#### [Work required]
Check every line below for the word "position" and show those that hold it.

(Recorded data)
————

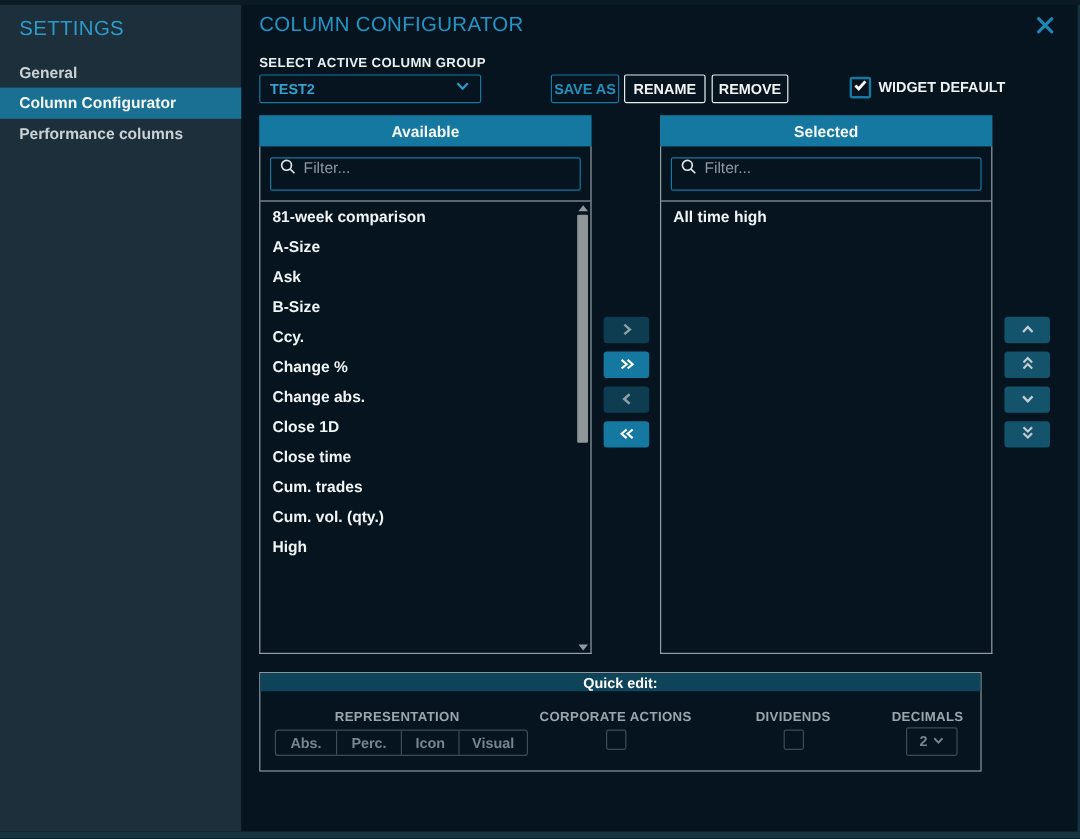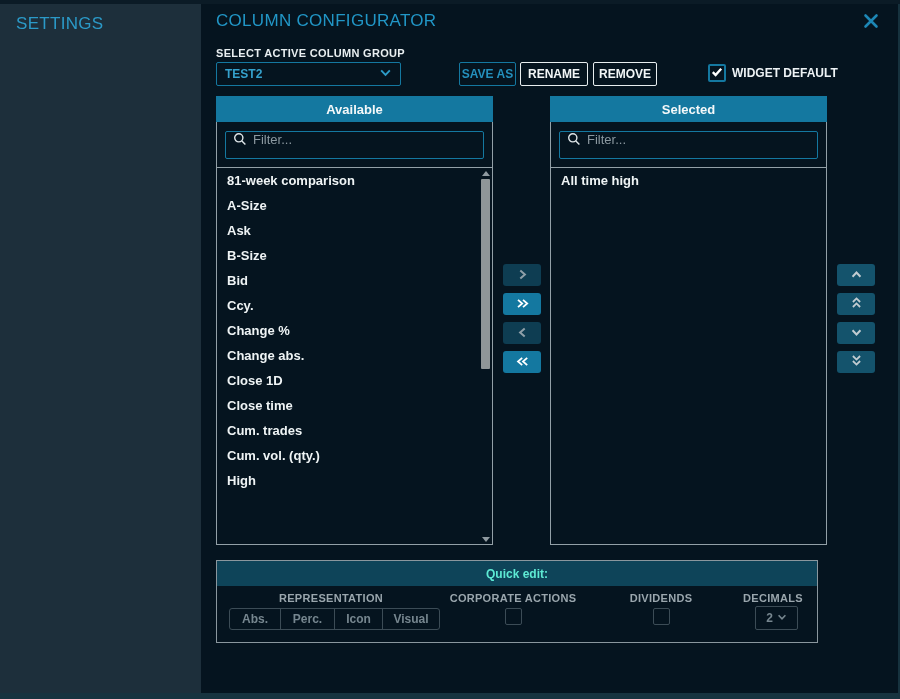--- a/index.html
+++ b/index.html
@@ -89,42 +89,47 @@
   .vbtns { width:38px; top:260px; }
   .vbtns.mid { left:302px; } .vbtns.right { left:636px; }
   .sq-btn { width:38px; height:22px; border-radius:3px; border:none; margin-bottom:7px;
     display:flex; align-items:center; justify-content:center; cursor:pointer; }
   .sq-btn.on  { background:#1478a0; color:#ffffff; }
   .sq-btn.off { background:#0e3d52; color:#8fa0a9; }
   .sq-btn.mv  { background:#14536c; color:#c2ccd1; }
 
   
   .quick { left:15px; top:556px; width:602px; height:83px; border:1px solid #8a979e; }
-  .quick-header { height:25px; background:#0e4459; display:flex; align-items:center;
-    justify-content:center; font-size:12px; font-weight:700; color:#5eead4; }
+  .quick-header { height:15px; background:#0e4459; display:flex; align-items:center;
+    justify-content:center; font-size:12px; font-weight:700; color:#ffffff; }
   .q-label { position:absolute; top:31px; transform:translateX(-50%); font-size:11px;
     font-weight:700; color:#9aa6ad; letter-spacing:.3px; white-space:nowrap; }
   .seg-group { position:absolute; left:12px; top:47px; height:22px; display:flex;
     border:1px solid #3c4c56; border-radius:3px; overflow:hidden; }
   .seg { height:100%; display:flex; align-items:center; justify-content:center;
     font-size:12px; font-weight:700; color:#76868f; cursor:pointer; border-left:1px solid #3c4c56; }
   .seg:first-child { border-left:none; }
   .q-check { position:absolute; top:47px; width:17px; height:17px; border:1px solid #3c4c56;
     border-radius:2px; cursor:pointer; display:flex; align-items:center; justify-content:center; }
   .q-select { position:absolute; top:45px; width:43px; height:24px; border:1px solid #3c4c56;
     border-radius:2px; display:flex; align-items:center; justify-content:center; gap:4px;
     color:#76868f; font-size:12px; font-weight:700; cursor:pointer; }
 </style>
 </head>
 <body>
 
 <div class="abs top-strip"></div>
 
 <div class="abs sidebar">
   <div class="sidebar-title">SETTINGS</div>
+  <div class="side-items">
+      <div class="side-item">General</div>
+      <div class="side-item active">Column Configurator</div>
+      <div class="side-item">Performance columns</div>
+    </div>
 </div>
 
 <div class="abs main">
 
   <div class="abs main-title">COLUMN CONFIGURATOR</div>
 
   <div class="abs close-btn">
     <svg width="18" height="18" viewBox="0 0 18 18">
         <path d="M3.5 3.5 L14.5 14.5 M14.5 3.5 L3.5 14.5" stroke="currentColor" stroke-width="2.6" stroke-linecap="round"></path>
       </svg>
@@ -165,21 +170,20 @@
             </svg>
         </span>
         <input class="filter-input" placeholder="Filter..." style="">
       </div>
       <div class="filter-divider"></div>
       <div class="list">
           <div class="list-item">81-week comparison</div>
           <div class="list-item">A-Size</div>
           <div class="list-item">Ask</div>
           <div class="list-item">B-Size</div>
-          <div class="list-item">Bid</div>
           <div class="list-item">Ccy.</div>
           <div class="list-item">Change %</div>
           <div class="list-item">Change abs.</div>
           <div class="list-item">Close 1D</div>
           <div class="list-item">Close time</div>
           <div class="list-item">Cum. trades</div>
           <div class="list-item">Cum. vol. (qty.)</div>
           <div class="list-item">High</div>
         </div>
       <div class="vscroll">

————

#### [Output for this exercise]
   .q-label { position:absolute; top:31px; transform:translateX(-50%); font-size:11px;
   .seg-group { position:absolute; left:12px; top:47px; height:22px; display:flex;
   .q-check { position:absolute; top:47px; width:17px; height:17px; border:1px solid #3c4c56;
   .q-select { position:absolute; top:45px; width:43px; height:24px; border:1px solid #3c4c56;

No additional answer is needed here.